Hay infinidad de relatos que describen las dificultades que debieron afrontar estas personas, con chicos y grandes que frecuentemente se enfermaban y morían por la falta de atención médica y una dieta limitada. Ese pasado de sacrificio es el capital simbólico de los isleños; el argumento que esgrimen a la hora de defender su pertenencia y posesión. «Vivíamos acá cuando nadie más quería venir», suelen decir.
No todos los recién llegados eran pobres, sin embargo. No lo eran los hermanos Lafone (franceses) que se instalaron en nada menos que la mitad sur de la isla Soledad para iniciar un emprendimiento ganadero que dio origen a la Falkland Islands Company.
Como el tránsito marítimo era muy intenso en esa época en el Atlántico Sur (no existían el canal de Panamá ni el de Suez) y las condiciones marítimas y climáticas tan extremas, se producían muchos naufragios. Por eso, llegaban a las islas aventureros de diverso prontuario que estaban dispuestos a pasarlo mal al principio para ver lo que les deparaba el destino.
No nos olvidamos de que las mismas inclemencias castigaban a los gauchos que habían quedado desde la época del gobernador argentino Luis Vernet y a los que llegaron posteriormente a la usurpación de 1833. Desde el comienzo de la ocupación humana de las islas iban a parar allí personas sin perspectiva alguna en el continente y la mayoría se dedicaba a las tareas rurales más pesadas.

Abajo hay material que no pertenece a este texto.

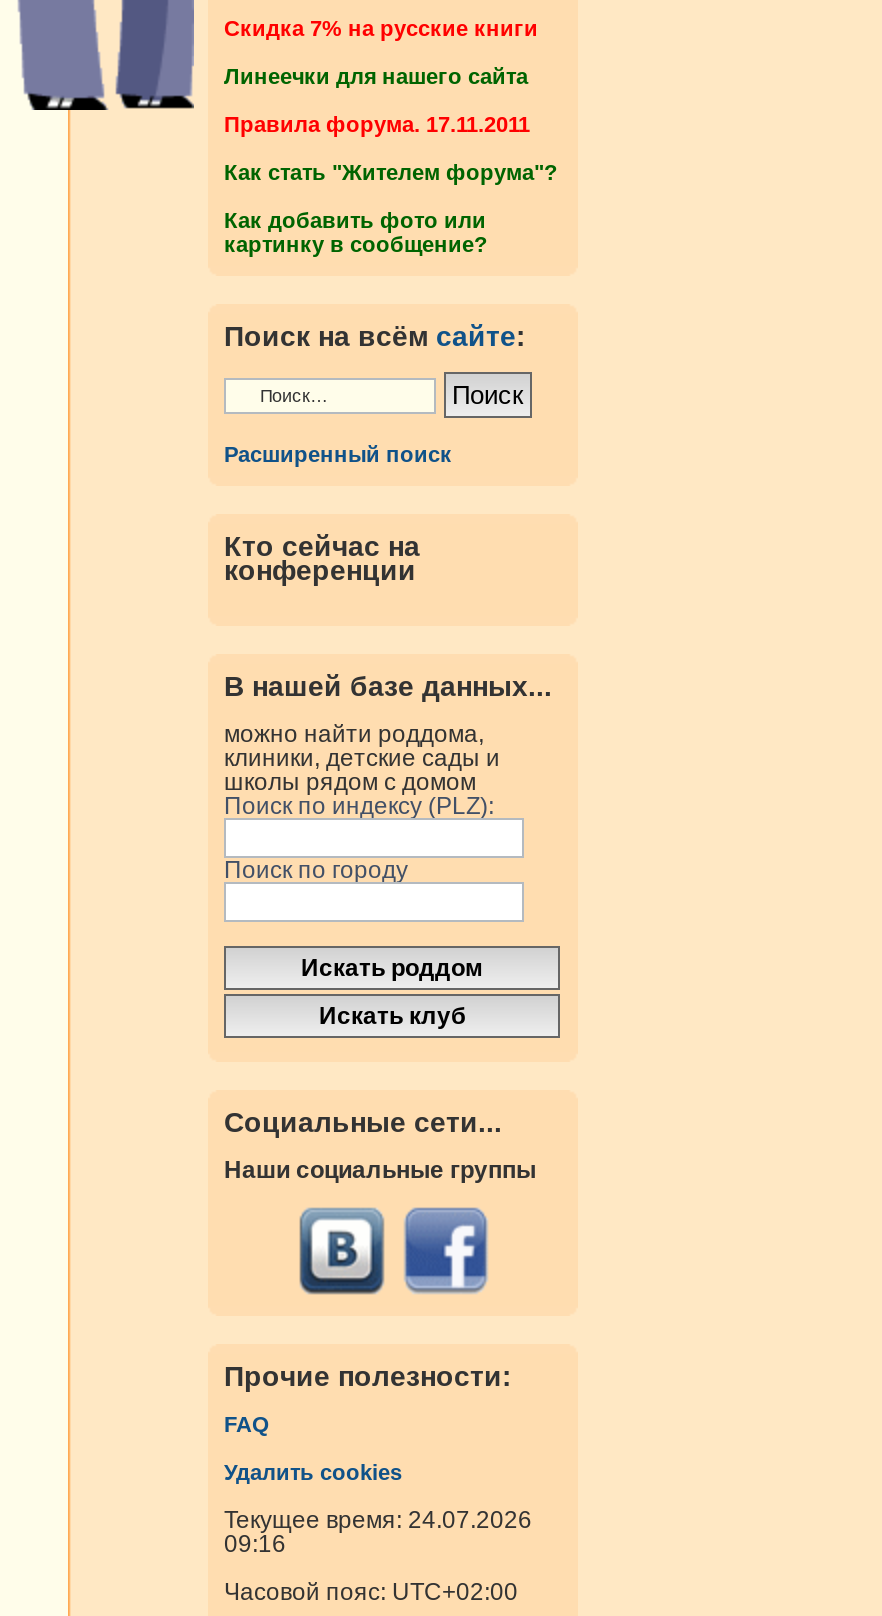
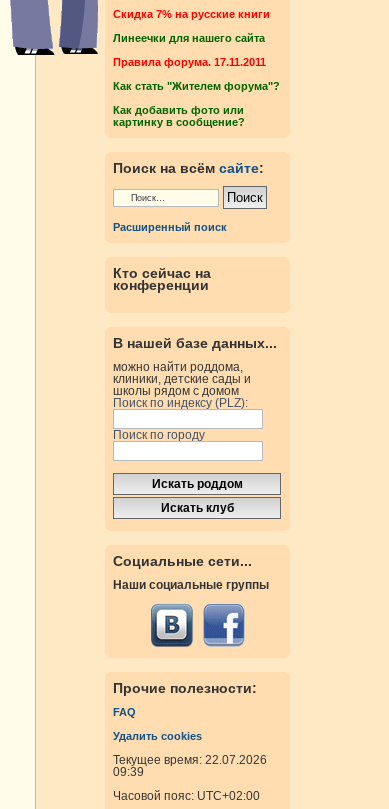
- Текущее время: 24.07.2026
+ Текущее время: 22.07.2026

- 09:16
+ 09:39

Los gauchos no fueron solo argentinos, uruguayos, chilenos, ni solo de origen hispano o de pueblos originarios. También los hubo ingleses, escoceses, irlandeses, franceses, gibraltareños, muchos de cuyos descendientes aún viven en las Malvinas. La mayoría eran hombres, pero también hubo mujeres, solas y valientes, que se dedicaron a tareas rurales.
Los descendientes de anglosajones siguen siendo mayoría, pero hay un diez por ciento de santaelenos, originarios de la isla Santa Elena, más remota y perdida en el océano Atlántico que las propias Malvinas, que trabajan principalmente en el sector de servicios. En un viaje anterior, un simpático chef santaeleno había preguntado en broma a un grupo de periodistas argentinos: «¿Por qué no le piden a su gobierno que nos invada, a ver si Londres nos hace un aeropuerto?». Se refería a que después de la guerra de 1982 Gran Bretaña había mejorado la infraestructura en las islas, lo que incluía un aeropuerto nuevo y conexión aérea con el Reino Unido. No era el caso de Santa Elena, donde hasta 2016, cuando se construyó por primera vez un aeropuerto, solo se salía en barco, o no se salía.
A la comunidad de santaelenos le sigue en número la de los chilenos, unos trescientos, en su mayoría procedentes de Punta Arenas.
En total, hay unas sesenta naciones representadas entre los habitantes de las islas, según el último censo. No quiere decir que haya nativos de sesenta naciones, sino que muchos de los actuales residentes son hijos o nietos de personas de distintos orígenes. Entre los que sí son nacidos fuera de las islas hay hasta dos holandeses, además de filipinos y algunos zimbabuenses, que llegaron para retirar las minas que quedaron de la guerra de 1982.
Ver a los zimbabuenses es toda una novedad, ya que antes casi no había gente de raza negra en las islas. Si bien el frío es todo lo contrario al clima de su Zimbabue natal, la posibilidad de un buen trabajo, estabilidad económica y política, educación y salud gratuitas también son todo lo contrario a la realidad de su país.
En cuanto a los pocos argentinos, casados con isleños o isleñas, son tanto o más partidarios que los nativos de que la situación política permanezca como está; es decir, bajo el mandato británico.
Cuando le preguntamos a un empleado filipino de uno de los restaurantes qué pensaba al respecto, nos dijo: «No veo por qué las cosas deberían cambiar. Están bien así».